MLflow offers the mlflow.genai.optimize_prompts() API, enabling you to automatically improve your prompts using evaluation metrics and training data. This powerful feature allows you to enhance prompt effectiveness across any agent framework by applying prompt optimization algorithms, reducing manual effort and ensuring consistent quality.

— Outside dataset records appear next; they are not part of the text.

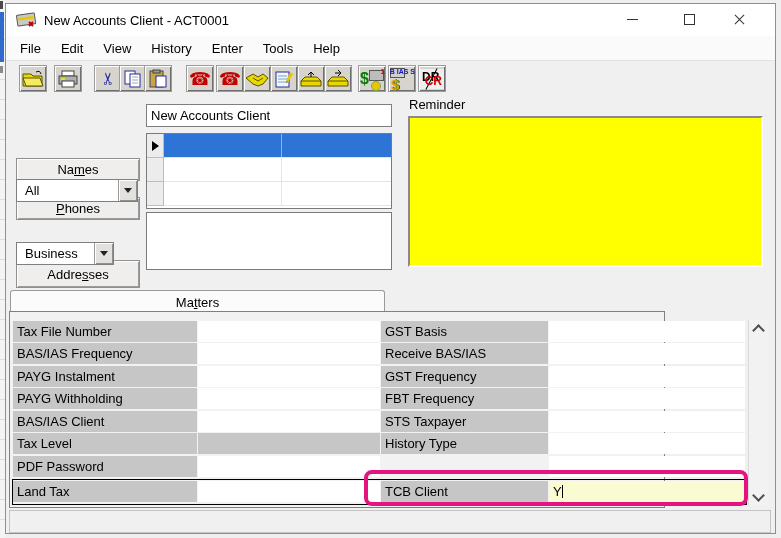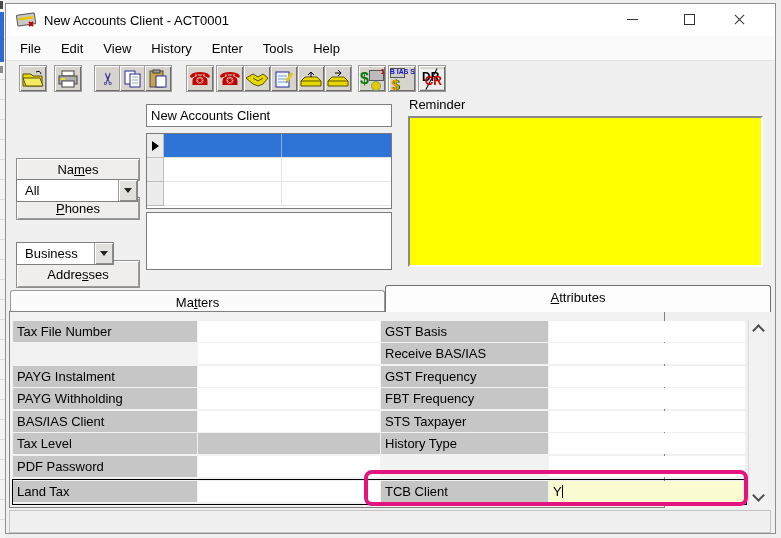--- a/index.html
+++ b/index.html
@@ -301,32 +301,30 @@
 
     <div class="listbox"></div>
 
     <span class="reminder-label">Reminder</span>
     <div class="reminder-box"><span></span></div>
 
     <div class="tabstrip">
       <div class="tab tab-matters">
         <span><span>Ma</span><u>t</u><span>ters</span></span>
       </div>
-      <div class="tab tab-attributes">
-        <span><span></span><u>A</u><span>ttributes</span></span>
-      </div>
     </div>
 
     <div class="attr-panel">
 
       <div class="attr-row-el lab" style="left:3px;top:9px;width:184px">Tax File Number</div>
       <div class="attr-row-el val" style="left:188px;top:9px;width:182px"></div>
       <div class="attr-row-el lab" style="left:371px;top:9px;width:167px">GST Basis</div>
       <div class="attr-row-el val" style="left:539px;top:9px;width:196px"></div>
 
+      <div class="attr-row-el lab" style="left:3px;top:31px;width:184px">BAS/IAS Frequency</div>
       <div class="attr-row-el val" style="left:188px;top:31px;width:182px"></div>
       <div class="attr-row-el lab" style="left:371px;top:31px;width:167px">Receive BAS/IAS</div>
       <div class="attr-row-el val" style="left:539px;top:31px;width:196px"></div>
 
       <div class="attr-row-el lab" style="left:3px;top:54px;width:184px">PAYG Instalment</div>
       <div class="attr-row-el val" style="left:188px;top:54px;width:182px"></div>
       <div class="attr-row-el lab" style="left:371px;top:54px;width:167px">GST Frequency</div>
       <div class="attr-row-el val" style="left:539px;top:54px;width:196px"></div>
 
       <div class="attr-row-el lab" style="left:3px;top:76px;width:184px">PAYG Withholding</div>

Currently, MLflow supports the GEPA optimization algorithm through the GepaPromptOptimizer. GEPA iteratively refines prompts using LLM-driven reflection and automated feedback, leading to systematic and data-driven improvements.

Key Benefits
  • Automatic Improvement: Optimize prompts based on evaluation metrics without manual tuning
  • Data-Driven Optimization: Uses your training data and custom scorers to guide optimization
  • Framework Agnostic: Works with any agent framework, providing broad compatibility
  • Joint Optimization: Enable the simultaneous refinement of multiple prompts for best overall performance
  • Flexible Evaluation: Support for custom scorers and aggregation function
  • Version Control: Automatically registers optimized prompts in MLflow Prompt Registry
  • Extensible: Plug in custom optimization algorithms by extending the base class
Version Requirements

The optimize_prompts API requires MLflow >= 3.5.0.

Quick Start

Here's a simple example of optimizing a prompt for better accuracy:

import mlflow
import openai
from mlflow.genai.optimize import GepaPromptOptimizer
from mlflow.genai.scorers import Correctness

# Register initial prompt
prompt = mlflow.genai.register_prompt(
name="qa",
template="Answer this question: {{question}}",
)


# Define your prediction function
def predict_fn(question: str) -> str:
prompt = mlflow.genai.load_prompt("prompts:/qa/1")
completion = openai.OpenAI().chat.completions.create(
model="gpt-5-mini",
messages=[{"role": "user", "content": prompt.format(question=question)}],
)
return completion.choices[0].message.content


# Training data with inputs and expected outputs
dataset = [
{
# The inputs schema should match with the input arguments of the prediction function.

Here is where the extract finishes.